**Exercise objective:** Please give an exact printout of the records, without any pictures.

**Entries shown:**
▽

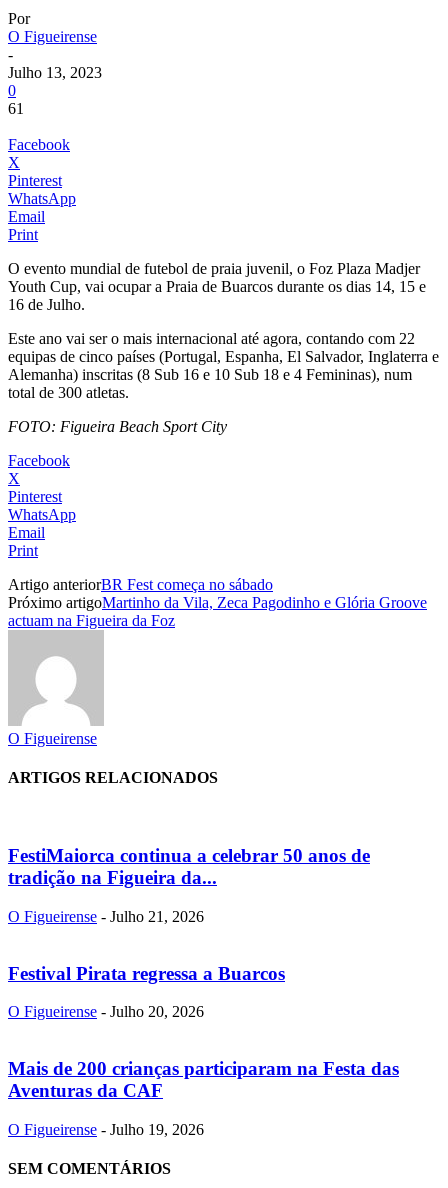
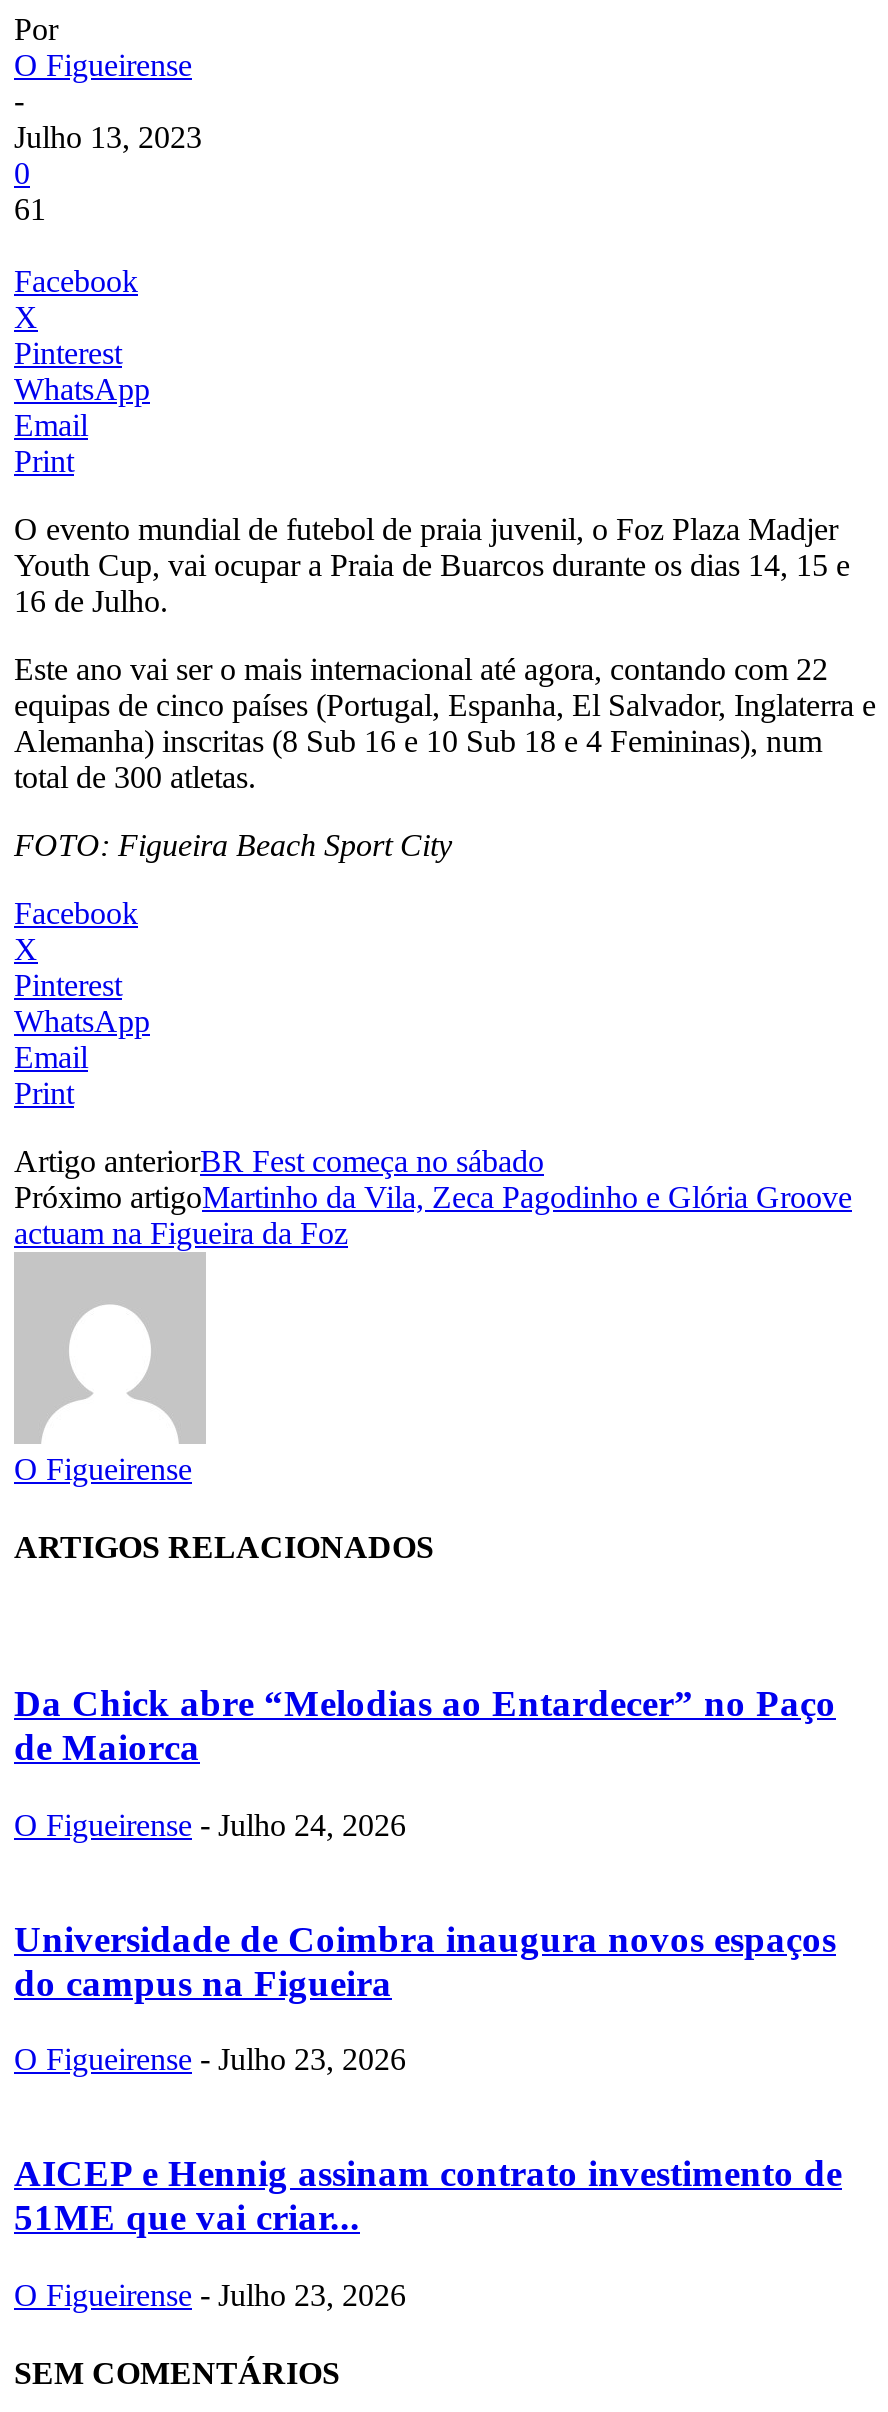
- FestiMaiorca continua a celebrar 50 anos de
- tradição na Figueira da...
+ Da Chick abre “Melodias ao Entardecer” no Paço
+ de Maiorca

- O Figueirense - Julho 21, 2026
+ O Figueirense - Julho 24, 2026

- Festival Pirata regressa a Buarcos
+ Universidade de Coimbra inaugura novos espaços
+ do campus na Figueira

- O Figueirense - Julho 20, 2026
+ O Figueirense - Julho 23, 2026

- Mais de 200 crianças participaram na Festa das
- Aventuras da CAF
+ AICEP e Hennig assinam contrato investimento de
+ 51ME que vai criar...

- O Figueirense - Julho 19, 2026
+ O Figueirense - Julho 23, 2026
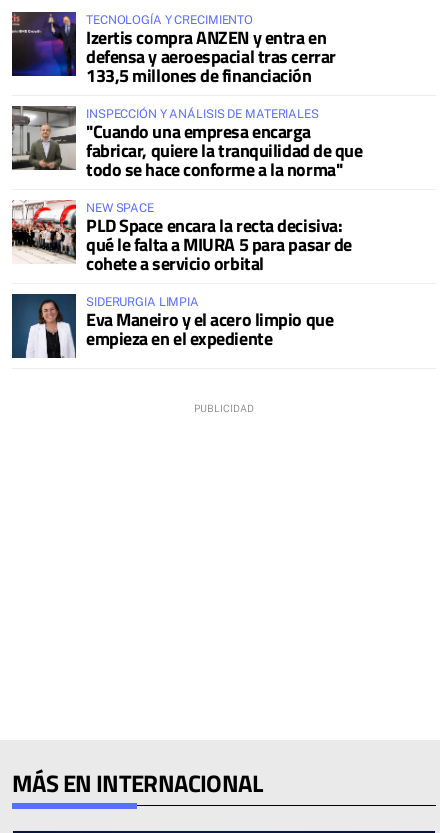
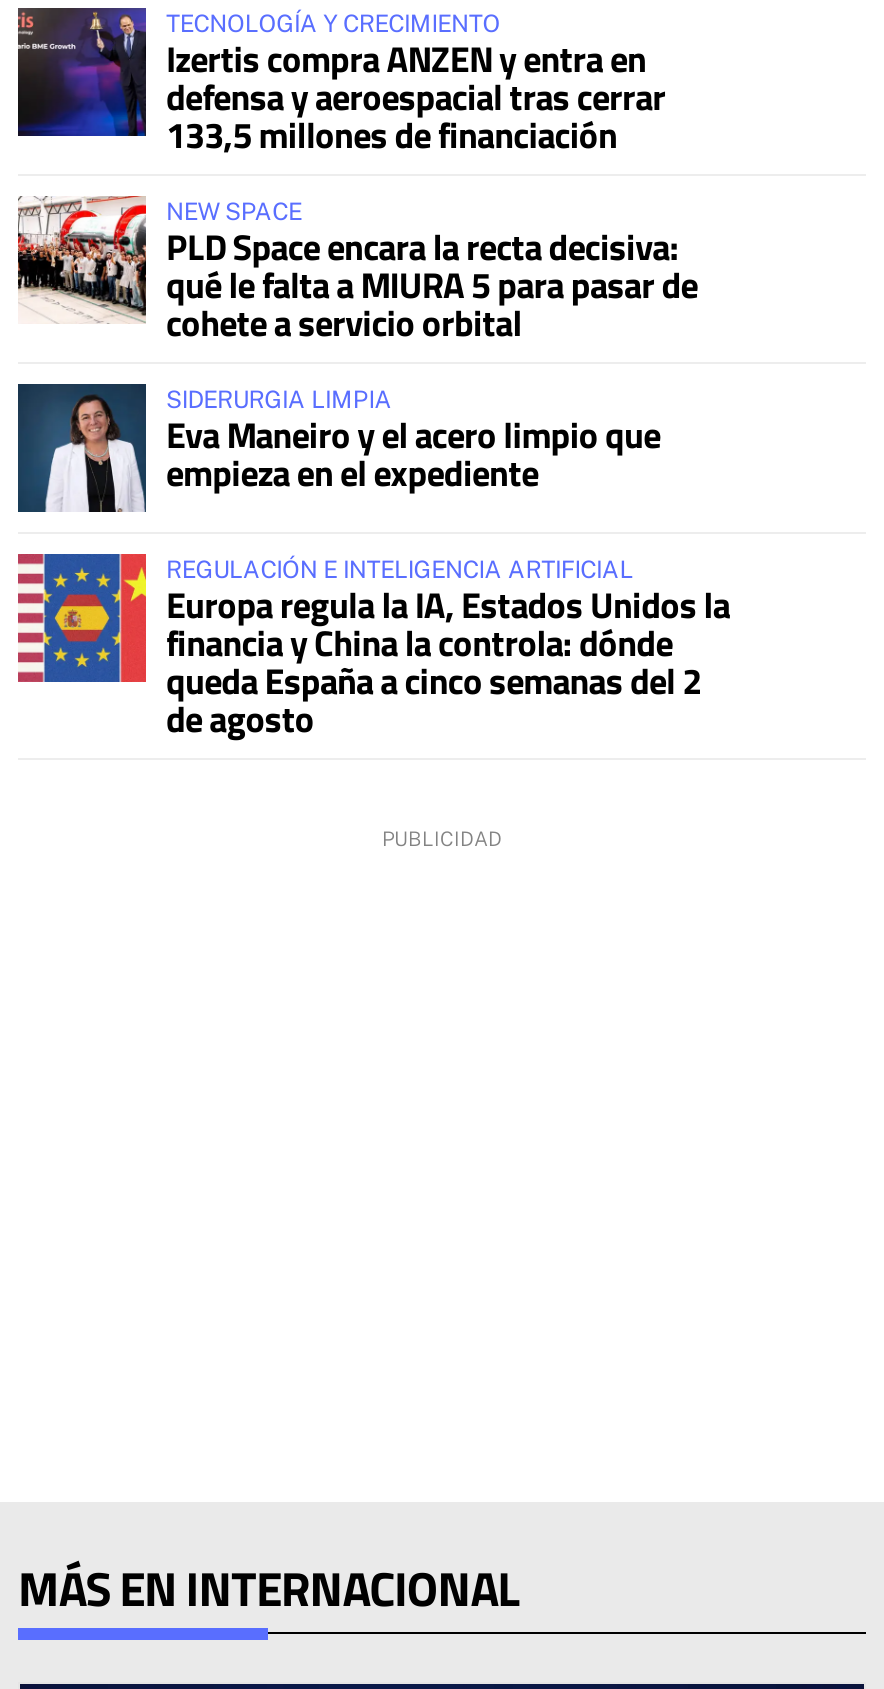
- [image]
- INSPECCIÓN Y ANÁLISIS DE MATERIALES
- "Cuando una empresa encarga
- fabricar, quiere la tranquilidad de que
- todo se hace conforme a la norma"

moved up: [image] | NEW SPACE | PLD Space encara la recta decisiva: | qué le falta a MIURA 5 para pasar de | cohete a servicio orbital | SIDERURGIA LIMPIA | Eva Maneiro y el acero limpio que | empieza en el expediente

+ [image]
+ REGULACIÓN E INTELIGENCIA ARTIFICIAL
+ Europa regula la IA, Estados Unidos la
+ financia y China la controla: dónde
+ queda España a cinco semanas del 2
+ de agosto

△

**Output of the exercise:**
- FestiMaiorca continua a celebrar 50 anos de
- tradição na Figueira da...
+ Da Chick abre “Melodias ao Entardecer” no Paço
+ de Maiorca

- O Figueirense - Julho 21, 2026
+ O Figueirense - Julho 24, 2026

- Festival Pirata regressa a Buarcos
+ Universidade de Coimbra inaugura novos espaços
+ do campus na Figueira

- O Figueirense - Julho 20, 2026
+ O Figueirense - Julho 23, 2026

- Mais de 200 crianças participaram na Festa das
- Aventuras da CAF
+ AICEP e Hennig assinam contrato investimento de
+ 51ME que vai criar...

- O Figueirense - Julho 19, 2026
+ O Figueirense - Julho 23, 2026
- [image]
- INSPECCIÓN Y ANÁLISIS DE MATERIALES
- "Cuando una empresa encarga
- fabricar, quiere la tranquilidad de que
- todo se hace conforme a la norma"

moved up: [image] | NEW SPACE | PLD Space encara la recta decisiva: | qué le falta a MIURA 5 para pasar de | cohete a servicio orbital | SIDERURGIA LIMPIA | Eva Maneiro y el acero limpio que | empieza en el expediente

+ [image]
+ REGULACIÓN E INTELIGENCIA ARTIFICIAL
+ Europa regula la IA, Estados Unidos la
+ financia y China la controla: dónde
+ queda España a cinco semanas del 2
+ de agosto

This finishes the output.